Your task:
Take the data below and extract the lines from the one with "- Авторизуйтесь, щоб оцінити" to the one with "Авторизируйтесь, чтобы оценить", inclusive, exactly as written.

Entries shown:
■ ■ ■

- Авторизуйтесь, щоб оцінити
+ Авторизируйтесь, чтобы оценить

■ ■ ■

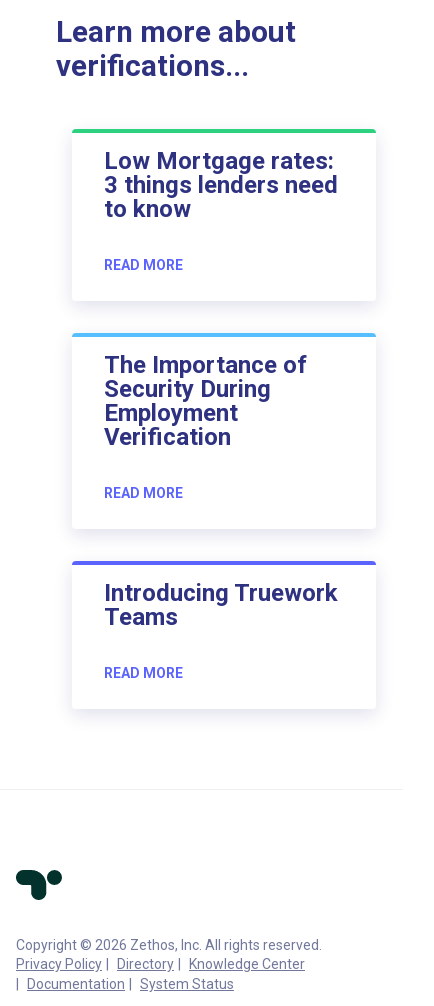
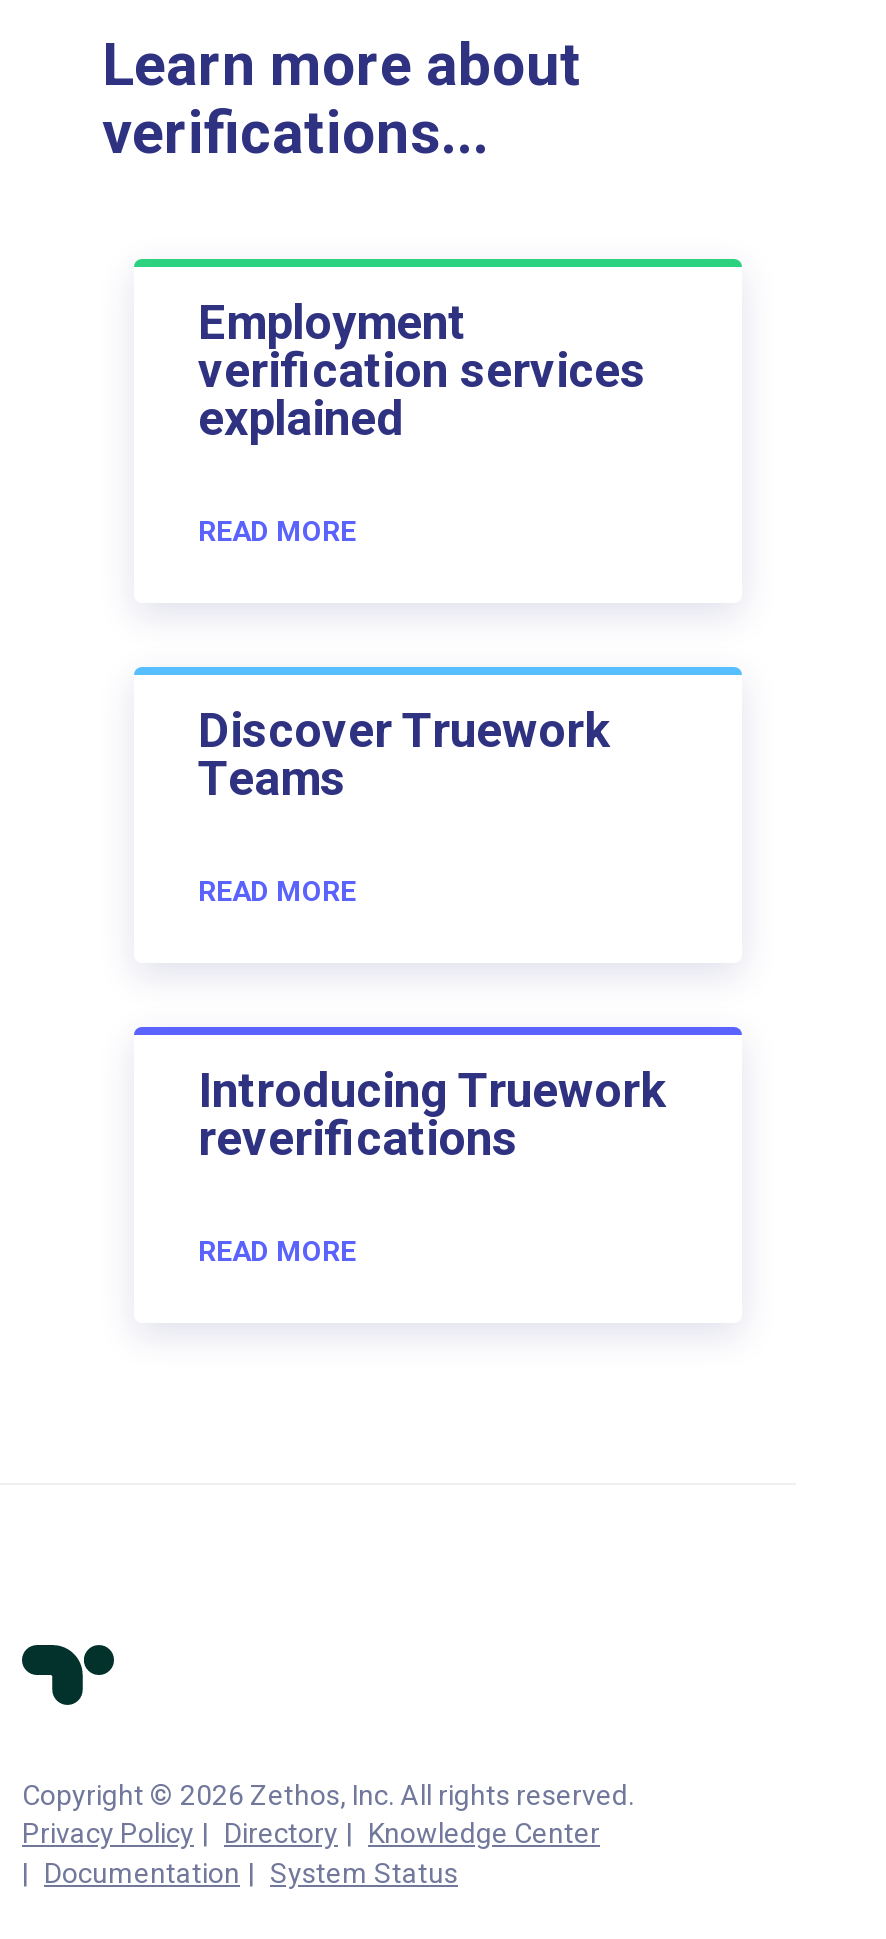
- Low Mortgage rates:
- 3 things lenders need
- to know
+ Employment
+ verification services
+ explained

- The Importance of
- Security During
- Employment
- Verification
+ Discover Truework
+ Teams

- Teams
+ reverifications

■ ■ ■

Reply to the task:
- Авторизуйтесь, щоб оцінити
+ Авторизируйтесь, чтобы оценить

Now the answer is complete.